Your copy should match the records below exactly, except for the pictures.

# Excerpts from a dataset
════

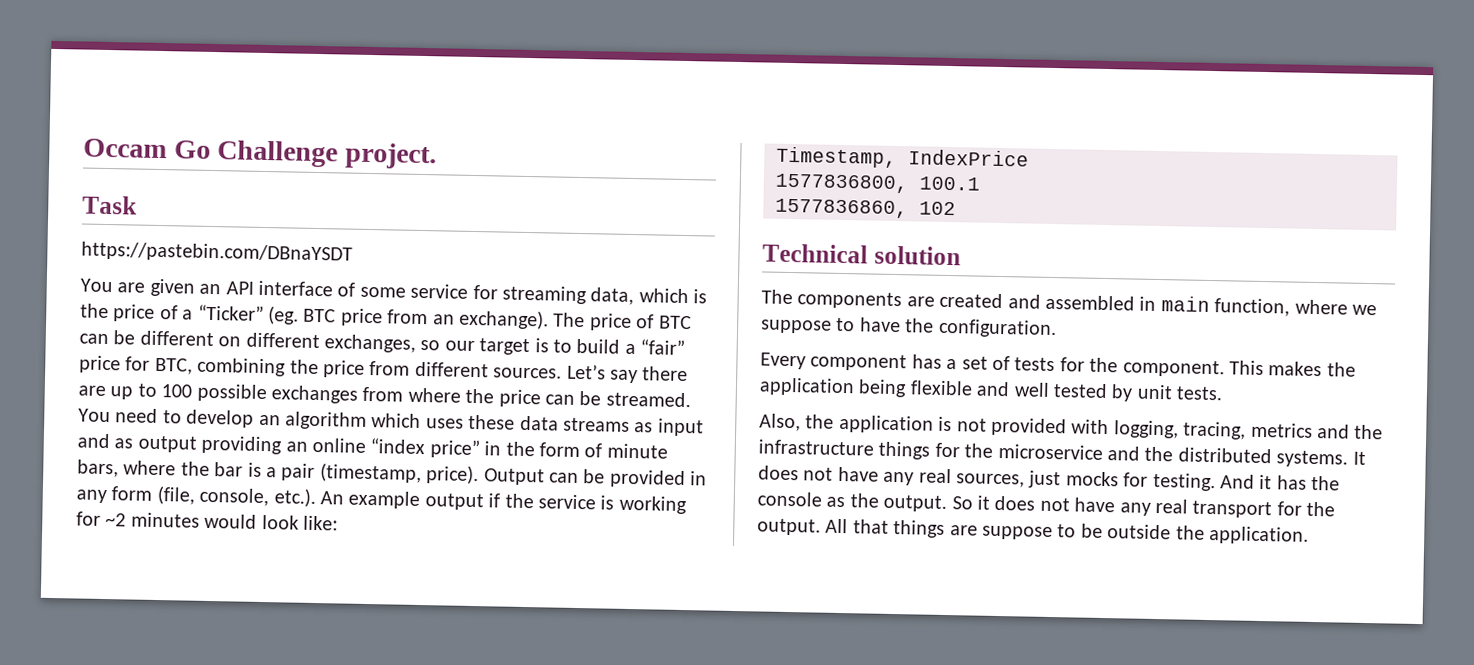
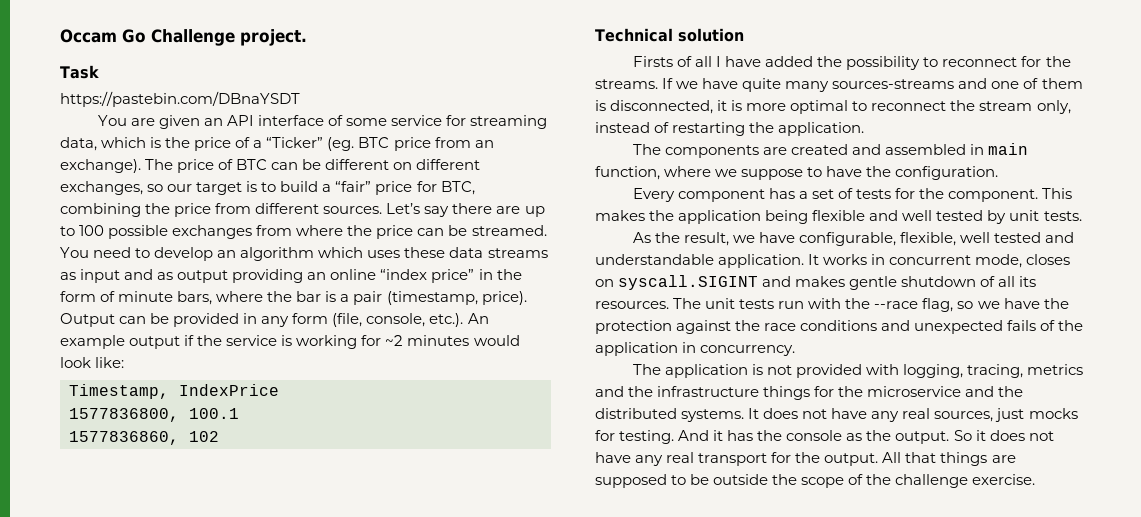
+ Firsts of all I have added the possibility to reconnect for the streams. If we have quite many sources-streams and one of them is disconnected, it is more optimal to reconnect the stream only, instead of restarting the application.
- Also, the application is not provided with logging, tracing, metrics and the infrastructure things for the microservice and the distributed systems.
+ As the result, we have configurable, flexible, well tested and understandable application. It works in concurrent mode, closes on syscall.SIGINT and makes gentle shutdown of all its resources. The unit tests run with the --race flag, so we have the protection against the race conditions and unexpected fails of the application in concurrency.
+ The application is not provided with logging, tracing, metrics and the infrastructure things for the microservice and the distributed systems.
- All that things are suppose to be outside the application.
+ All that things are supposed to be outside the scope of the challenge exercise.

════

# ANSWER FOR THE TASK
+ Firsts of all I have added the possibility to reconnect for the streams. If we have quite many sources-streams and one of them is disconnected, it is more optimal to reconnect the stream only, instead of restarting the application.
- Also, the application is not provided with logging, tracing, metrics and the infrastructure things for the microservice and the distributed systems.
+ As the result, we have configurable, flexible, well tested and understandable application. It works in concurrent mode, closes on syscall.SIGINT and makes gentle shutdown of all its resources. The unit tests run with the --race flag, so we have the protection against the race conditions and unexpected fails of the application in concurrency.
+ The application is not provided with logging, tracing, metrics and the infrastructure things for the microservice and the distributed systems.
- All that things are suppose to be outside the application.
+ All that things are supposed to be outside the scope of the challenge exercise.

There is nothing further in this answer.